Hindari Cedera Saat Olahraga Lari

Gunakan Sepatu yang Tepat
Meski bermerek, sepatu lari yang keseringan dipakai tak lagi memberikan fungsi maksimal. Sepatu olahraga tidak sama dengan jenis sepatu lainnya. Sepatu lari dirilis dengan fitur-fitur yang memiliki jangka waktu berbatas. Jadi, ketika sepatu usang masih tetap dikenakan untuk berlari, hal ini hanya akan membuat kaki lemah dan tubuh cenderung mudah sakit atau cedera. Belilah sepatu yang sesuai jenis kaki dan tingkatan pronasi menentukan ciri-ciri sepatu yang saling berhubungan dengan tiga jenis telapak kaki seperti pada gambar tes basah. Bentuk sepatu dengan mudah bisa dilihat dengan membalikkannya dan melihat dasarnya. Pronasi adalah rotasi kaki ke arah  dalam ketika mendarat di tanah. Proses pronasi ini alamiah dan normal pada setiap orang, dan sangat membantu kaki menyerap dampak guncangan.

Teknik Berlari
Sikap tubuh paling efisien saat berlari adalah tegak dan sedikit saja berdasar ke arah depan.

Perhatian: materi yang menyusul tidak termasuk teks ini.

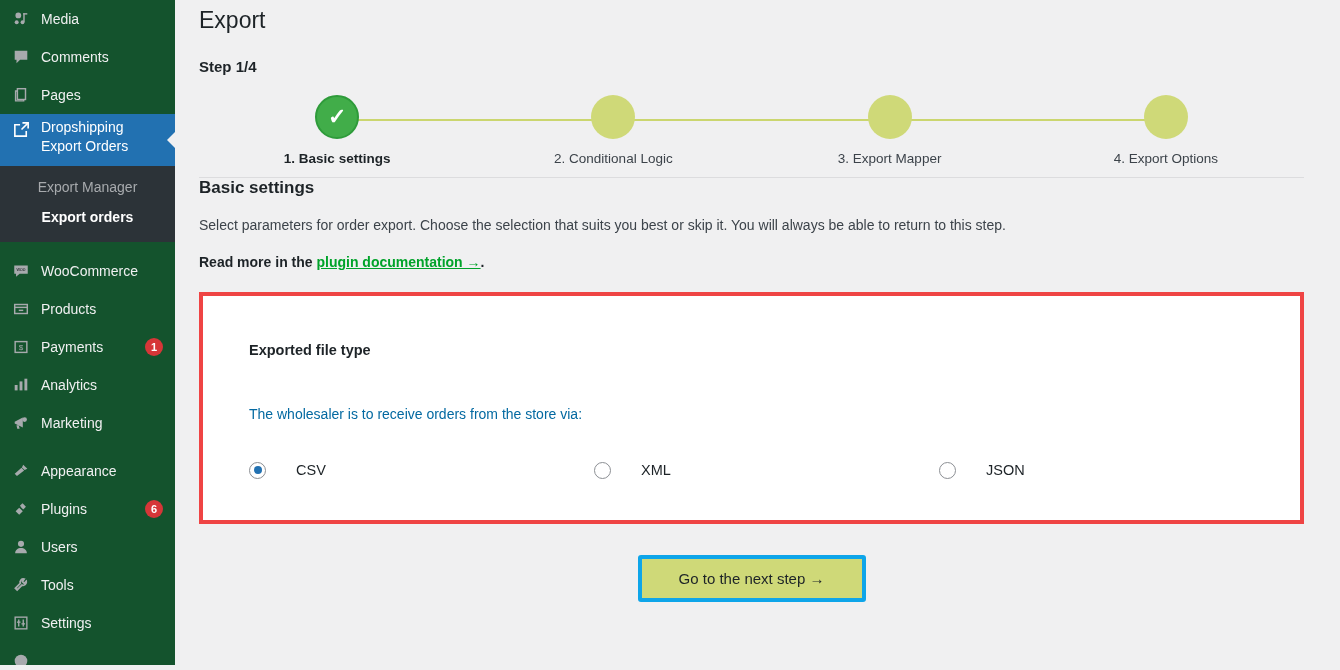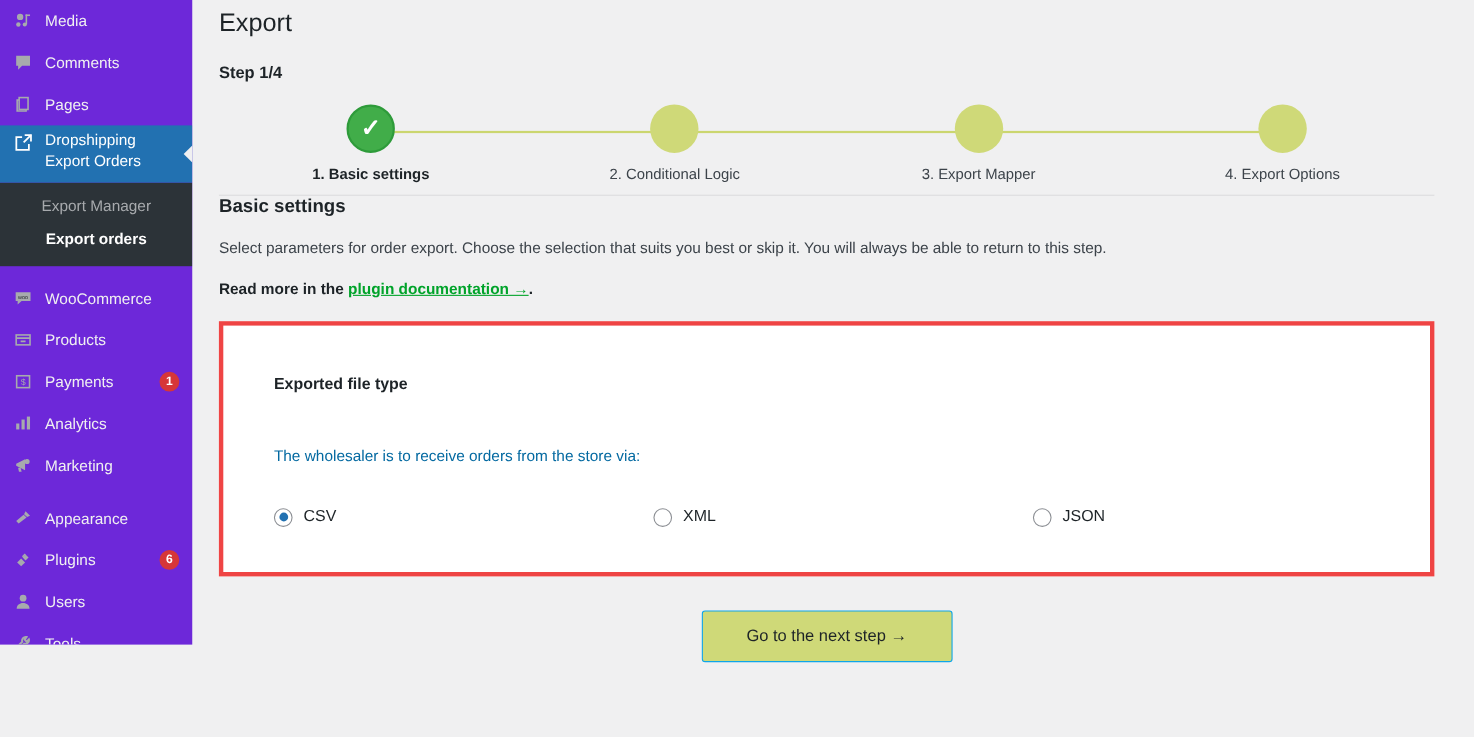"Media" #sidebar { background: #6d28d9 -> #14532d; height: 586px -> 665px }
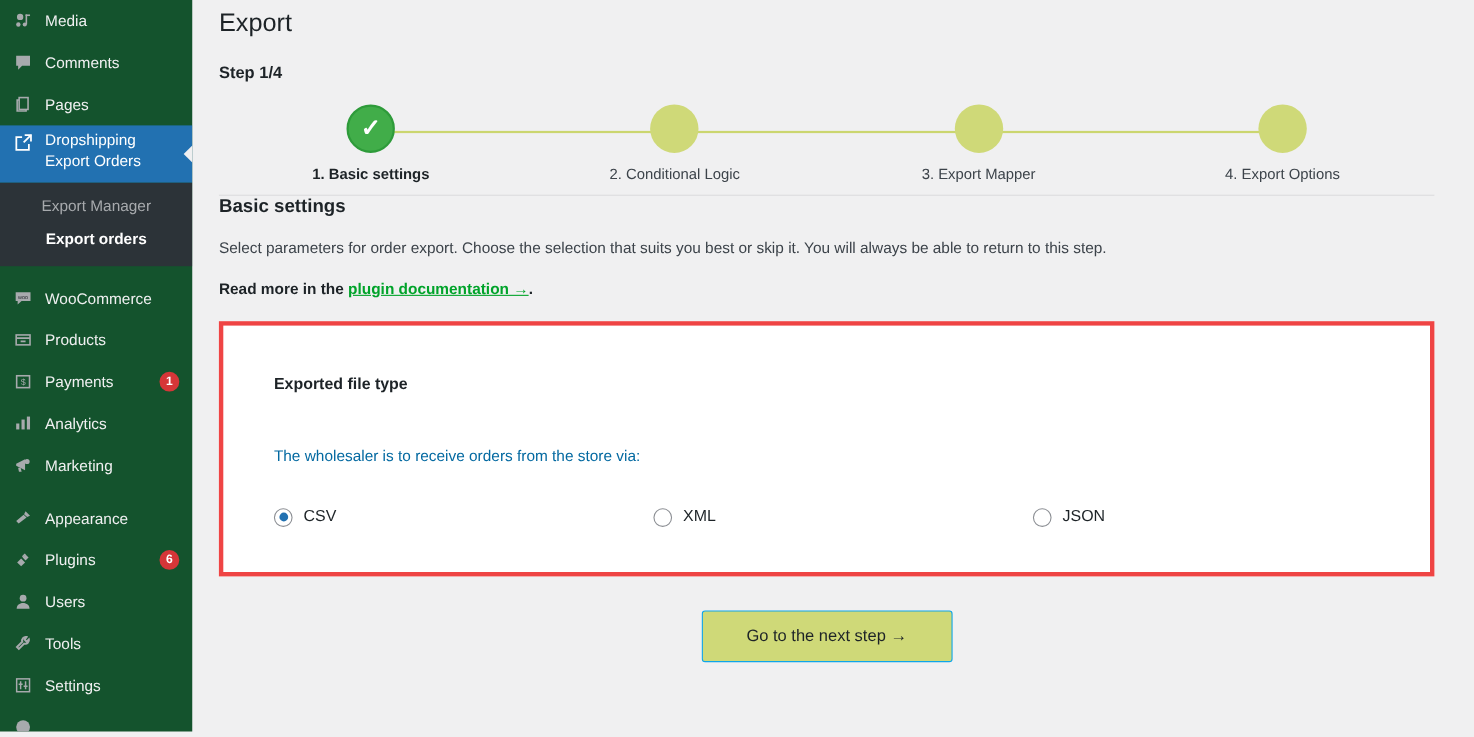"CSV" .radio-opt { gap: none -> 20px }
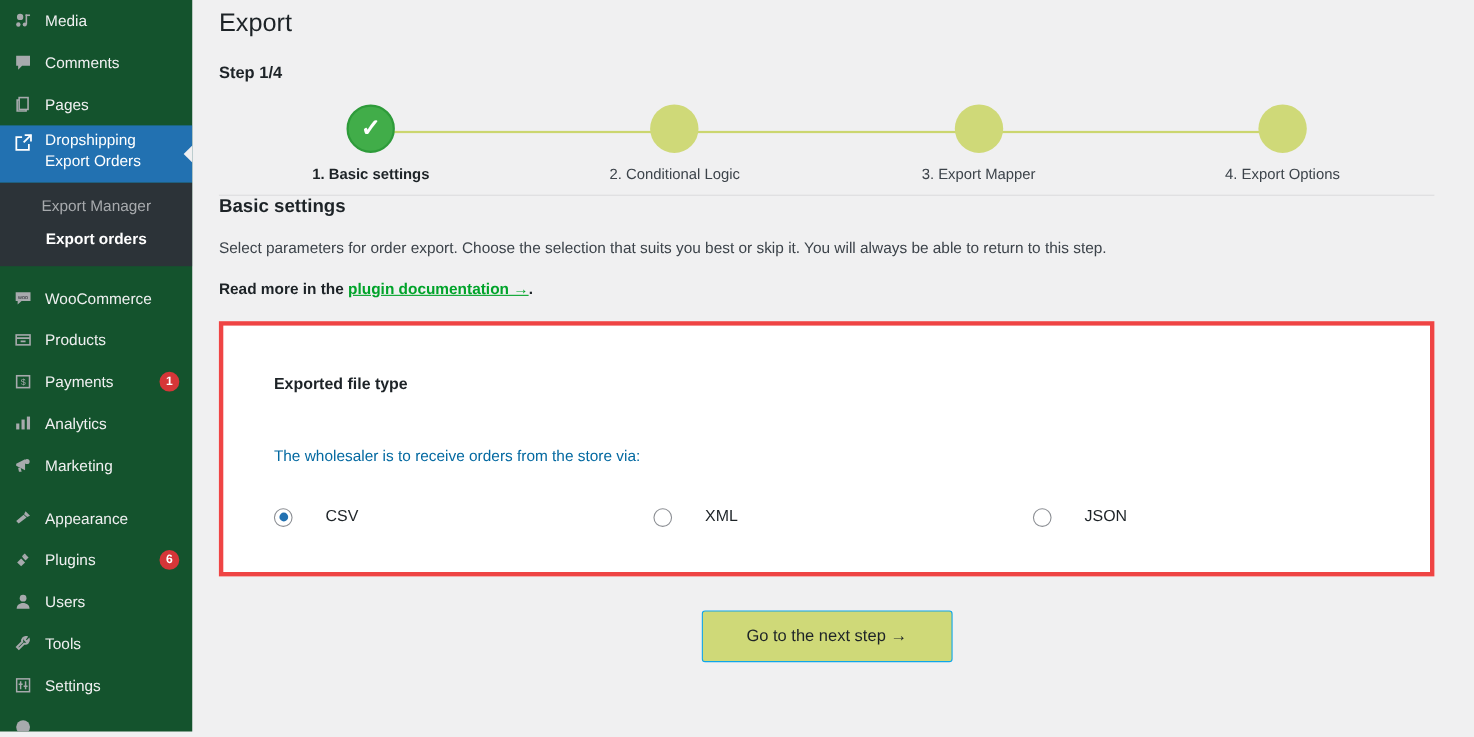"Go to the next step" .next-btn { border: 1px solid #0ea5e9 -> 4px solid #0ea5e9 }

Jika merasa tubuh tidak seimbang sewaktu berlari, seperti akan terjatuh, jangan langsung berhenti, majulah sedikit untuk menangkap tubuh dan menjaga keseimbangan. Selain itu, ingat, janganlah berlari terlalu cepat. Figuerora justru merekomendasikan  teknik berlari bertahap yang mudah untuk diaplikasikan. Kemudian, jangan memaksa tubuh terlalu keras. Gunakanlah alat monitor jantung yang digunakan saat berlari. Atau pada kecepatan yang diinginkan, Tetapi jangan sampai memaksa tubuh di luar batas kemampuan.

Jangan Mengandalkan Tumit
Saat sedang berlari, hindarilah mendaratkan tumit terlebih dulu. Simpan kekuatan tumit untuk sesi berlatih jalan kaki. Ketika berjalan normal, posisi kaki yang lain secara otomatis menempel pada dataran tetapi saat lari, ada momen ketika tubuh sedikit melayang ringan. Jadi, jika Anda menggerakkan kaki seperti saat sedang berjalan, hal akan sangat berbahaya jika saat lari. Kebiasaan berlari dengan mengandalkan kekuatan tumit dapat mengakibatkan nyeri punggung dan lutut. Saat berlari, pastikanlah bagian kaki yang menginjak dataran adalah telapak depan. Cara ini memudahkan  otot kaki untuk menangkap bobot saat tubuh berada dalam posisi melayang. Gerakan seperti ini mengurangi kemungkinan terjadinya cedera patah tulang dn sendi.